TASK DESCRIPTION>
From the listing, collect all lines containing the word "none".

DATASET>
┄┄┄┄┄┄┄┄┄┄┄┄┄┄┄┄┄┄┄┄
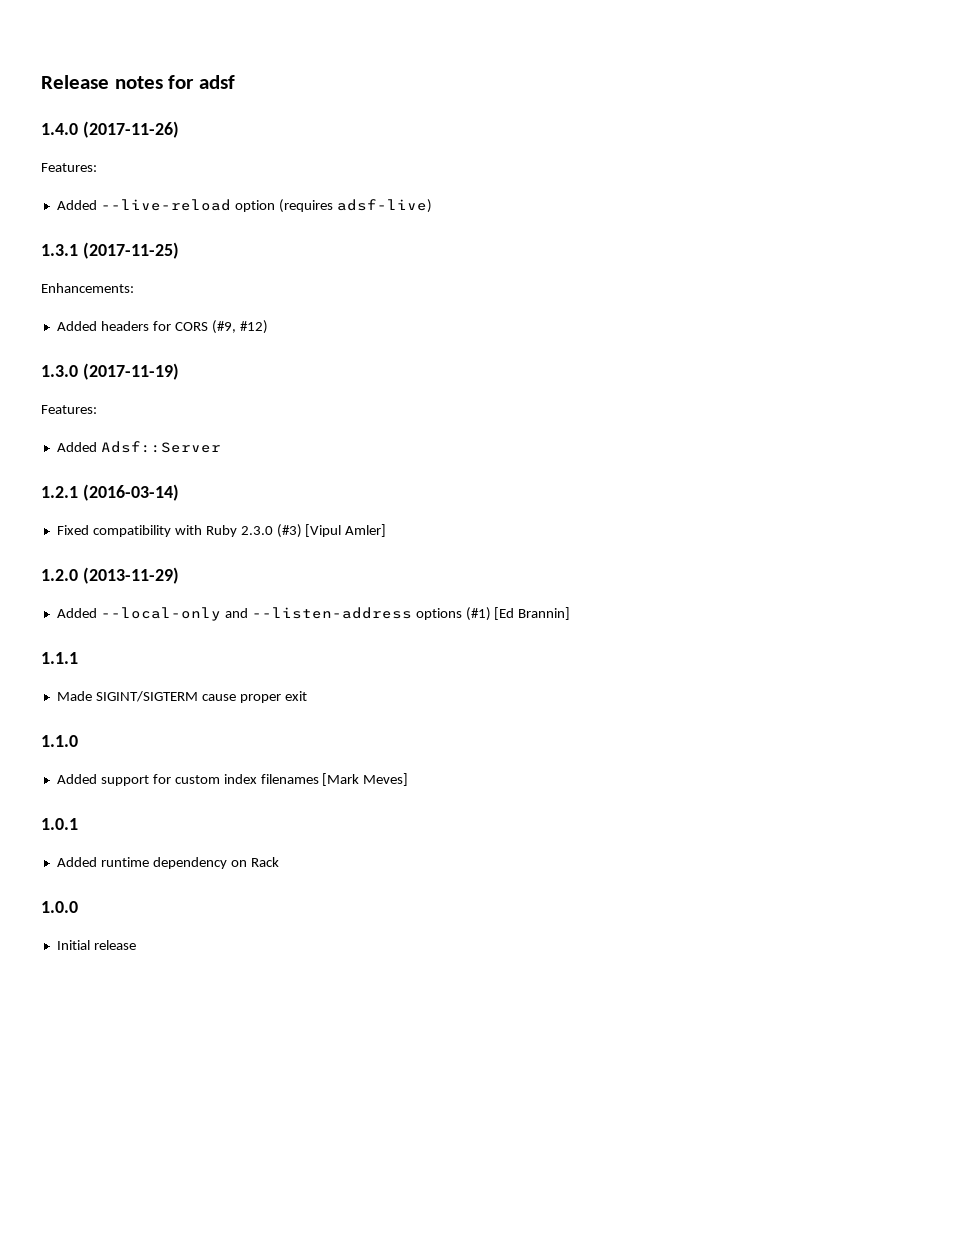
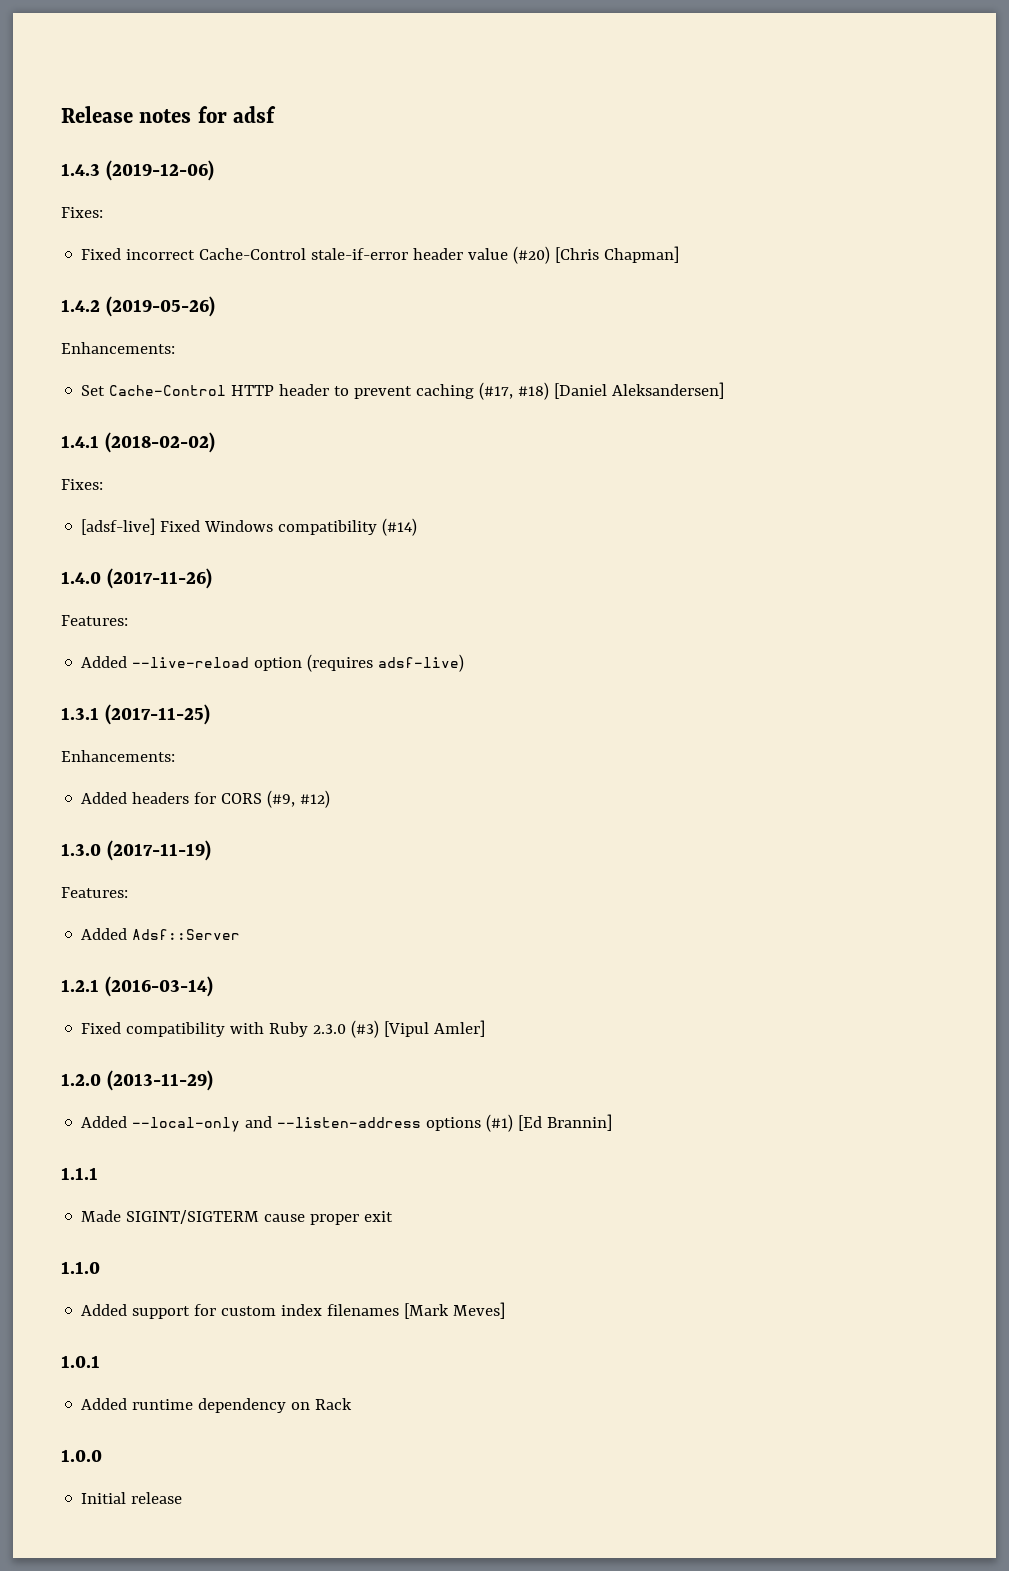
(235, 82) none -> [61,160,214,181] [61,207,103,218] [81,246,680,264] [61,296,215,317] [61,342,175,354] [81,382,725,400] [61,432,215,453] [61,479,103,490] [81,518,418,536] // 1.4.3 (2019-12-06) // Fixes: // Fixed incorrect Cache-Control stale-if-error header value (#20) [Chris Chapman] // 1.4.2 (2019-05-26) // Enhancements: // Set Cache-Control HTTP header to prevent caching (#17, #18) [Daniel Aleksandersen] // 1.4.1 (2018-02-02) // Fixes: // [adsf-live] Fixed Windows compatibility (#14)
┄┄┄┄┄┄┄┄┄┄┄┄┄┄┄┄┄┄┄┄
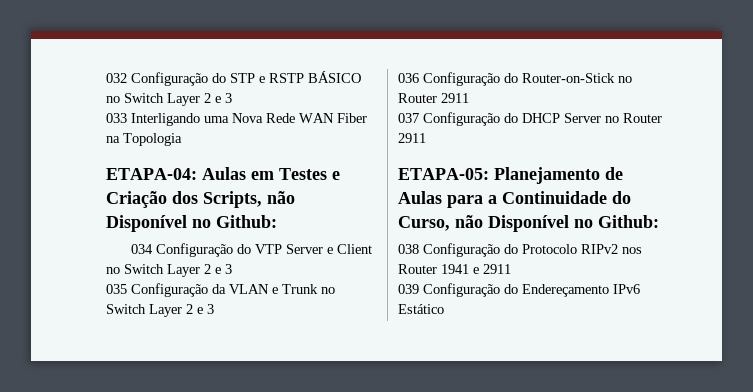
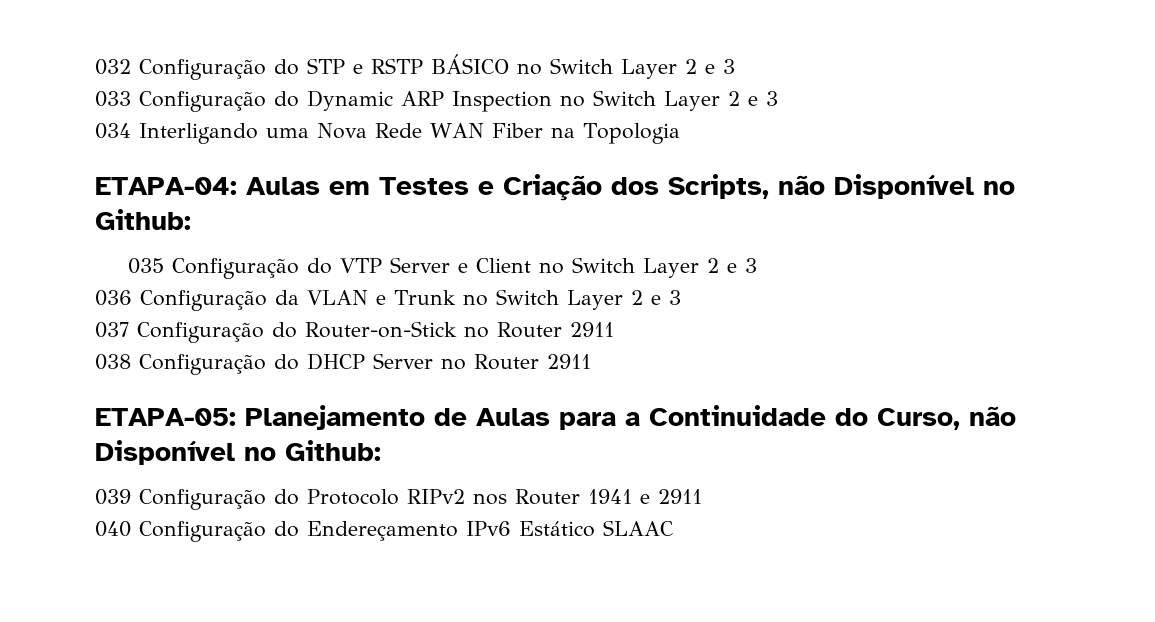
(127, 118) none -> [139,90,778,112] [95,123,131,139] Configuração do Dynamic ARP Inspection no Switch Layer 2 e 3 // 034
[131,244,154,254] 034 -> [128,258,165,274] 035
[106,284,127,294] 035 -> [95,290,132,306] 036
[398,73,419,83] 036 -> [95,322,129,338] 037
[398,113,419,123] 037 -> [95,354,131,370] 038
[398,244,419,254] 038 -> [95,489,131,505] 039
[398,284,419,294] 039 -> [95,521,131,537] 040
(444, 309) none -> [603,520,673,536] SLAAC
┄┄┄┄┄┄┄┄┄┄┄┄┄┄┄┄┄┄┄┄
FINISHED TASK>
(235, 82) none -> [61,160,214,181] [61,207,103,218] [81,246,680,264] [61,296,215,317] [61,342,175,354] [81,382,725,400] [61,432,215,453] [61,479,103,490] [81,518,418,536] // 1.4.3 (2019-12-06) // Fixes: // Fixed incorrect Cache-Control stale-if-error header value (#20) [Chris Chapman] // 1.4.2 (2019-05-26) // Enhancements: // Set Cache-Control HTTP header to prevent caching (#17, #18) [Daniel Aleksandersen] // 1.4.1 (2018-02-02) // Fixes: // [adsf-live] Fixed Windows compatibility (#14)
(127, 118) none -> [139,90,778,112] [95,123,131,139] Configuração do Dynamic ARP Inspection no Switch Layer 2 e 3 // 034
(444, 309) none -> [603,520,673,536] SLAAC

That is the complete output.